Со временем «провинцификация» начнет изменять произведения Харитонова и на уровне содержания; так, получивший хорошее образование Харитонов будет специально допускать просторечия («Потом он одел очки и стал разбираться в транзисторе» [276]), а в воспоминания о сибирском детстве станет активно вводить образ «деревянного домика на Щетинкина 38» (226) – при том что прожил в нем не более трех лет (с 1948-го по 1951-й). Дальнейшее настаивание на собственной «немосковской» идентичности приведет Харитонова к изобретению еще более крупных и нарочитых знаков «провинцификации»: имитируя «грубый» вкус, он подчеркнуто восхищается стихотворениями Михаила Исаковского («В любой строчке Исаковского вкуса и простоты гораздо больше, чем во всех фильмах Висконти» [2:161]), хвалит шлягеры Аллы Пугачевой («Уж если и разлюбишь, так теперь – так! теперь! – С этой грубостью не сравнятся никакие тонкости» [299]) и солидаризуется с поклонниками Ильи Глазунова («Глазунов отличный художник» [263]). Тогда же в харитоновской прозе возникают «почвенные» мини-трактаты, обличающие «мировое еврейство» и восхваляющие гений Сталина. В 1978 году увлеченное моделирование провинциальных, намеренно «дремучих» воззрений соединится с эпатажем «транспарентизации» (еще один стилеобразующий процесс, который необходимо обсуждать отдельно), чтобы породить в итоге противоречивую (и во многом скандальную) фигуру позднего Харитонова. Впрочем, на формирование такой фигуры влияли не только стратегии письма (как бы далеко они ни заходили), но и вполне определенные идеологические тренды, набиравшие силу в СССР, и некоторые неожиданные повороты харитоновской биографии – к реконструкции которой мы теперь возвращаемся.

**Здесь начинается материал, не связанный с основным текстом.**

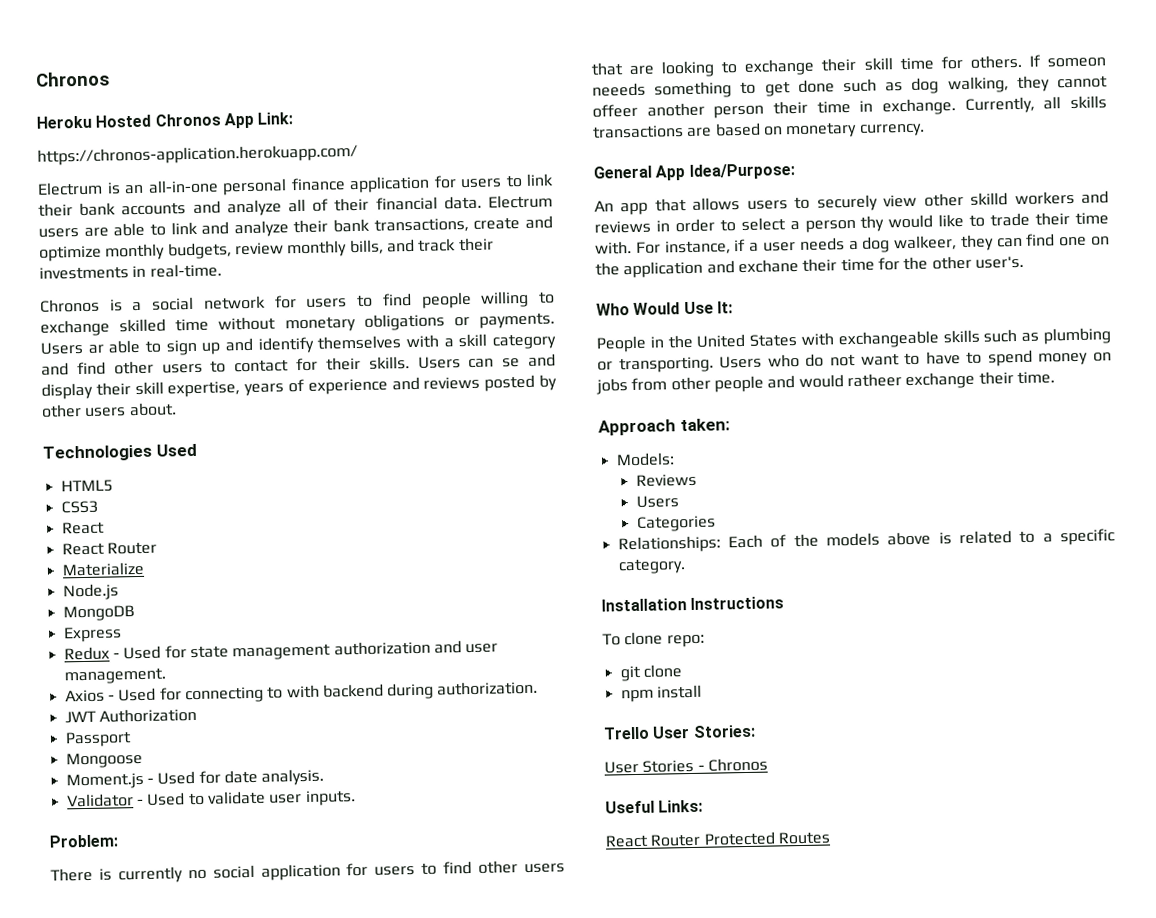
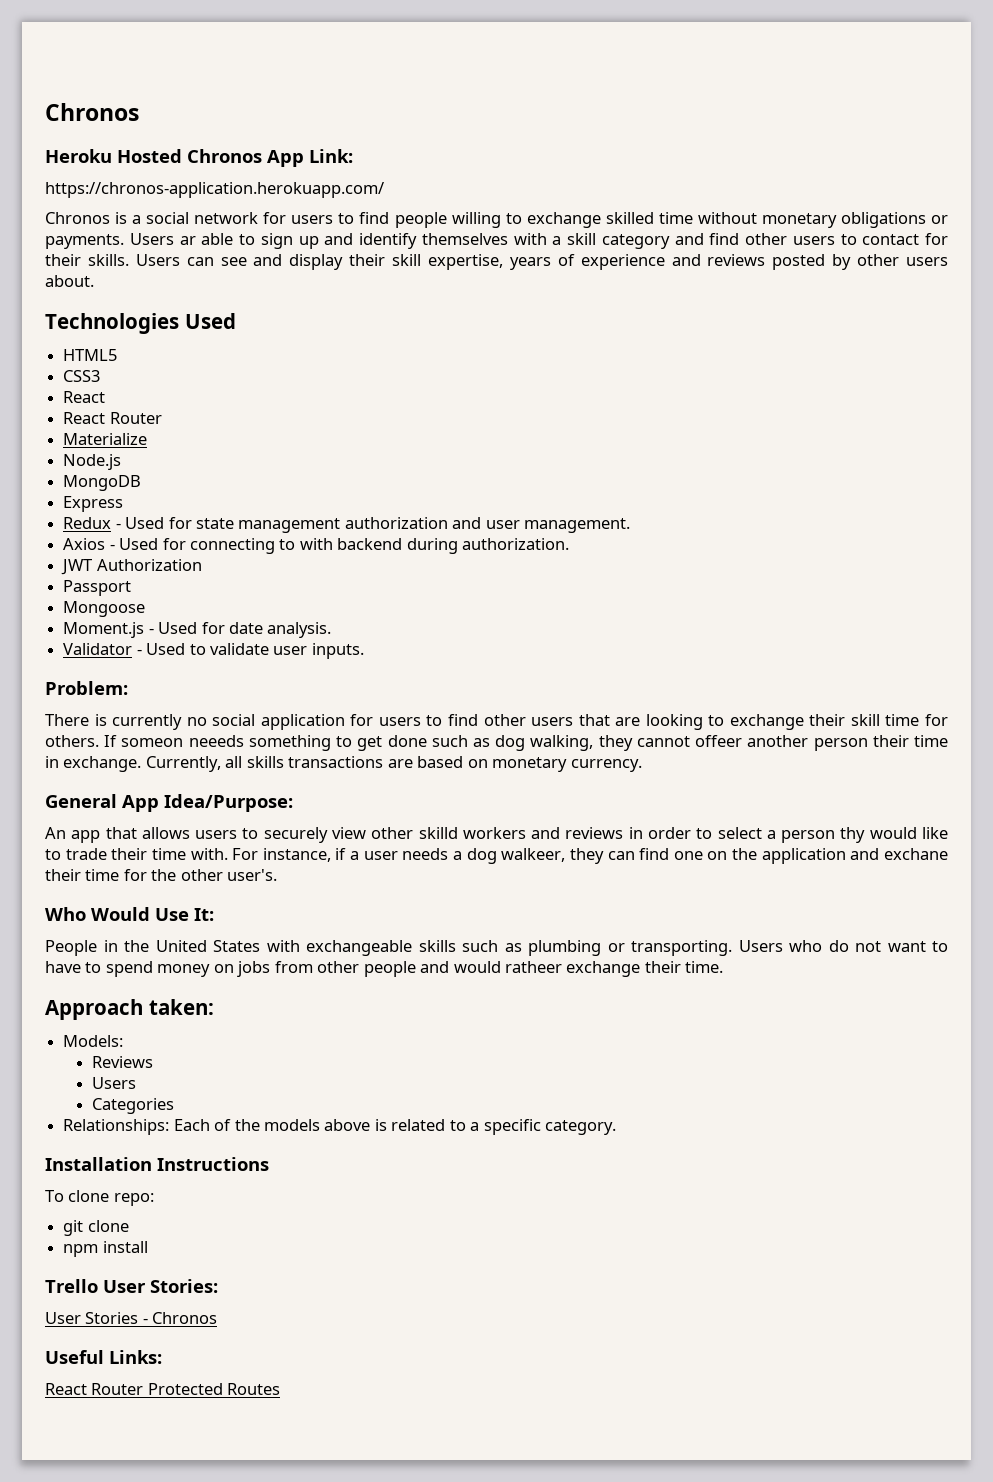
[37,173,554,196] [38,194,553,217] [38,215,553,238] [39,237,494,262] [39,263,222,280] // Electrum is an all-in-one personal finance application for users to link their bank accounts and analyze all of their financial data. Electrum users are able to link and analyze their bank transactions, create and optimize monthly budgets, review monthly bills, and track their investments in real-time. -> (384, 190) none
[502,358,521,368] se -> [220,257,247,266] see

5. Биография, пласт второй: сети литературы

Увольнение из ВГИКа летом 1972 года – безусловно, малоприятное – вовсе не означает радикальной перемены жизненных обстоятельств Харитонова. Осознающий себя, прежде всего, поэтом[327], он не сильно держится за место (тем более – за возможность карьеры) в официальных институциях; привыкший жить аскетично (и чувствующий за спиной поддержку родителей), он не особенно беспокоится о зарабатывании денег. (Впервые приходящих к Харитонову гостей неизменно поражает абсолютно пустая большая комната его квартиры; кто-то полагает, что это нужно для занятий пантомимой – однако настоящей причиной является хроническое харитоновское безденежье[328].) Наконец, Харитонов ничуть не теряет в «социальном капитале», так как по-прежнему общается с многочисленными вгиковскими знакомыми, по-прежнему принимает у себя дома друзей и поклонников, по-прежнему остается в курсе всех событий и сплетен. Вероятно, лучшим выражением длящейся связи с кинематографом может служить работа Харитонова над диалогами для фильма Рустама Хамдамова «Нечаянные радости», которой он занимается как раз в это время (текст под названием «По канве Рустама»[329]).